Я наблюдаю за ним, не зная, что он собирается делать сейчас. Швырнет меня на снег и овладеет мной силой? Не имеет значения, что другие находятся поблизости — я не знаю этих людей и на что они способны. Я точно знаю, что им наплевать на наготу, потому что я видела много голубых обнаженных тел — и человеческих женщин тоже — за те
несколько дней, что мы пробыли в их деревне.— Моя пара. Я должен был догадаться, — говорит он тихим голосом, его глаза блестят. — Такой маленький боец.
Мне сейчас не хочется драться. Я хочу снова забраться под одеяло и спрятаться от всего мира. Я хочу, чтобы все это оказалось дурным сном. Вместо этого я думаю о его больших руках, когда он схватил меня раньше, и меня переполняет чистый, неумолимый страх. Этот человек прикоснется ко мне, и это будет больно. Разве может быть по-другому? Совсем недавно он так грубо обращался со мной, и я вытягиваю одну грязную руку, ища синяки, потому что мне все еще больно. Конечно же, на моей руке, там, где он схватил меня, остались отпечатки пальцев. Я смотрю сверху вниз на них и на него с укором.
Он видит их, и выражение его лица — не что иное, как ужас. И это… удивляет меня. Я ожидала услышать что-нибудь вроде «Я же говорил тебе не убегать», или «Вот что случается, когда ты плохо себя ведешь», или «Привыкай к этому, сука». Я, конечно, не ожидаю, что он побледнеет, его горло будет работать так, как будто ему трудно глотать.
— Это от меня? — спрашивает он.
Я просто свирепо смотрю на него. Он что, думает, я волшебным образом причиняю себе боль, пока сплю?
Бек проводит рукой по лицу, жесткие линии его рта становятся еще более глубокими.
— Мне… стыдно. Прости меня. — Он протягивает руку, беря меня за локоть. — Дай мне посмотреть на это.
Я отшатываюсь, мой желудок скручивается при мысли о том, что я позволю ему прикоснуться ко мне. Прикосновения — это нехорошо. Они ведут к другим вещам. Я видела, как это случалось слишком много раз раньше.
— Что ты делаешь? — кричит кто-то, и я понимаю, что это Лиз.

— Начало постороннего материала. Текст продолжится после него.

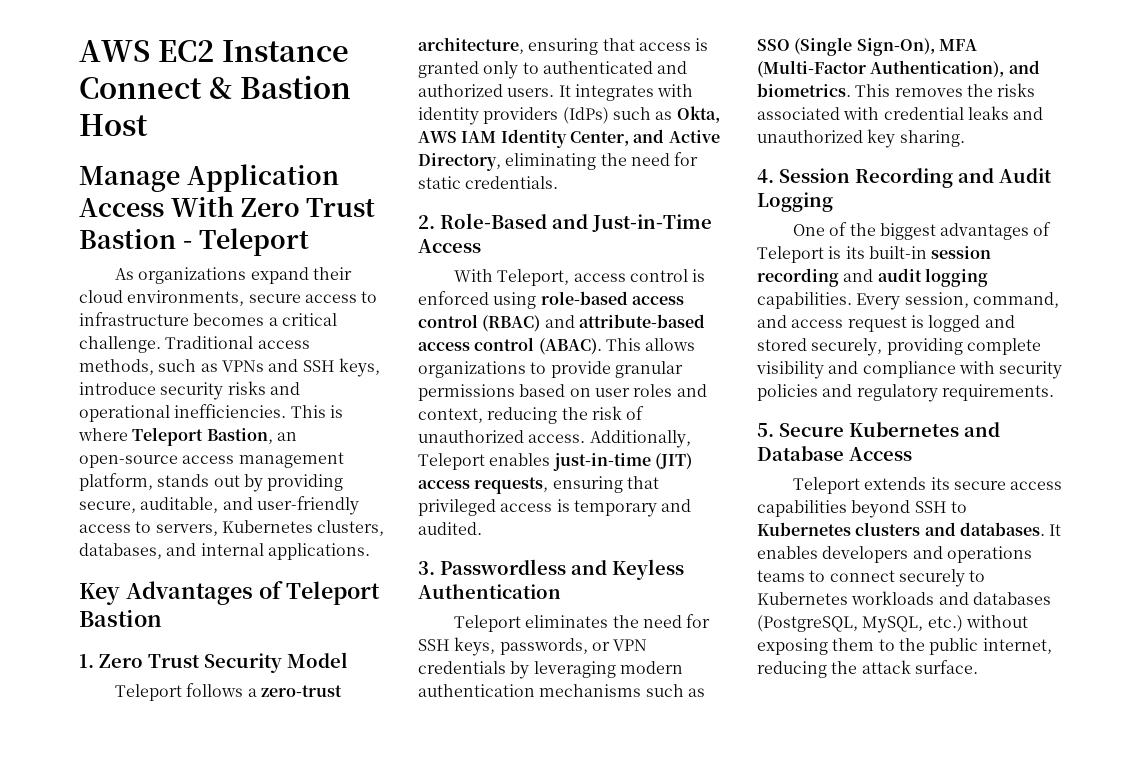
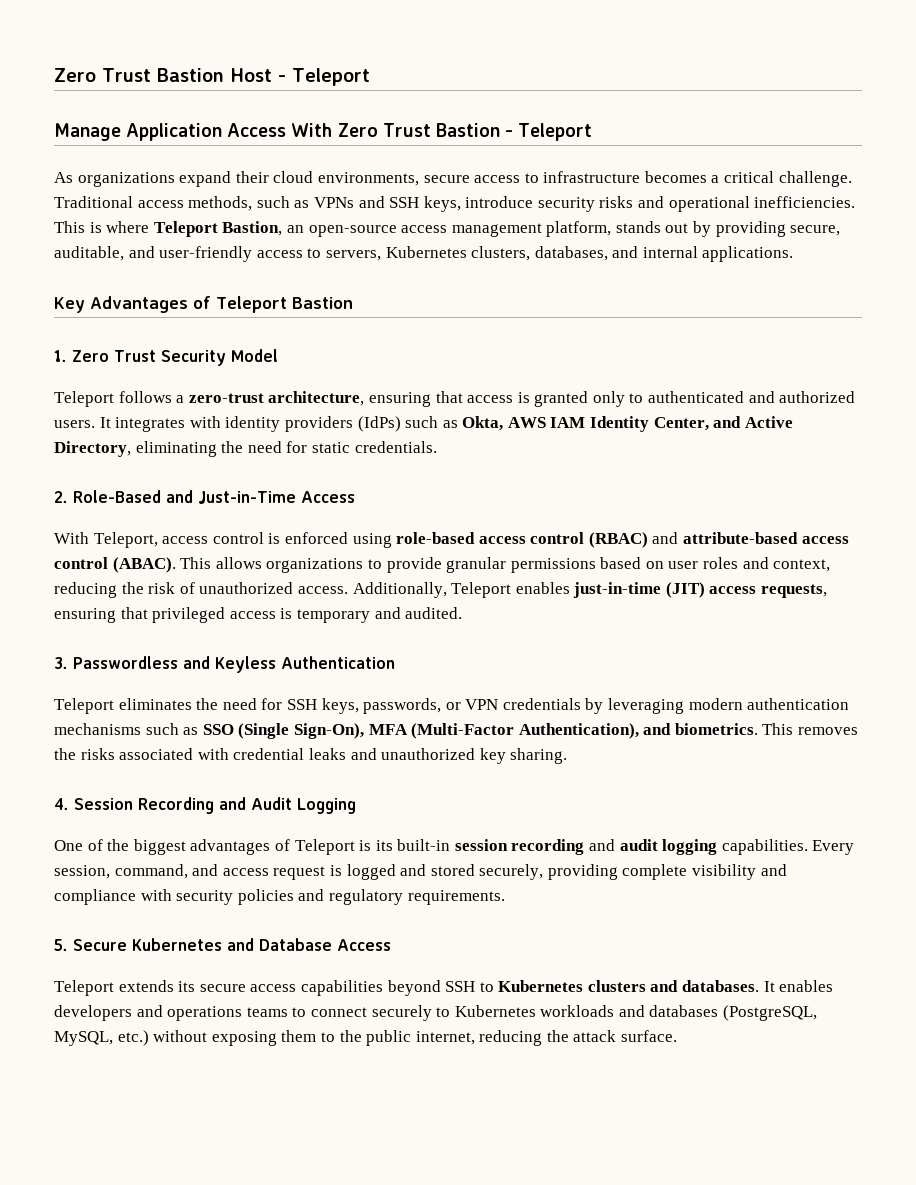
- AWS EC2 Instance Connect & Bastion Host
+ Zero Trust Bastion Host - Teleport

Бек поворачивается к ней, и в этот момент я протягиваю руку и забираю свои одеяла обратно. Он оглядывается на меня с удивлением на лице, и наши глаза встречаются. На мгновение мне кажется, что я тону в его ярко-голубых глазах. Я там в ловушке, и моя вошь жужжит и поет у меня в груди еще громче, заставляя мои соски покалывать и болеть под толстой кожей моей туники. Кажется, он задерживает дыхание, и воздух вокруг нас словно наэлектризован.
И боже, я до смешного мокрая, мой пульс бьется так сильно, что кажется, будто моя вошь тоже заставляет его петь.
Ботинки Лиз хрустят по снегу, когда она приближается, и она хмуро смотрит на Бека, который все еще стоит на коленях слишком близко ко мне.
— Ты не должен… — ее голос затихает, а глаза расширяются. — О, ты, должно быть, издеваешься надо мной. Вы двое нашли отклик? — Она переводит испуганный взгляд с меня на Бека и обратно, а затем снова на меня.
Бек выпрямляется, его тело становится высоким и сильным, восхитительным и пугающим одновременно. Его хвост раздраженно подергивается, когда он встает.
— Она моя пара. Наши кхаи сделали выбор.
Возможно, я ошибаюсь, но мне кажется, что в его голосе звучит гордость. Если это так, то я подозреваю, что даже мой слой грязи не защитит меня от его внимания. По какой-то причине эта мысль заставляет меня крепче сжать бедра.
Лиз выгибает бровь, глядя на него, а затем смотрит на меня сверху вниз.
— Да, но она не выглядит в восторге от этого.
— Она будет такой, — говорит он с полной уверенностью.
— Это так? — Она наклоняет голову в мою сторону. — Элли, ты в восторге?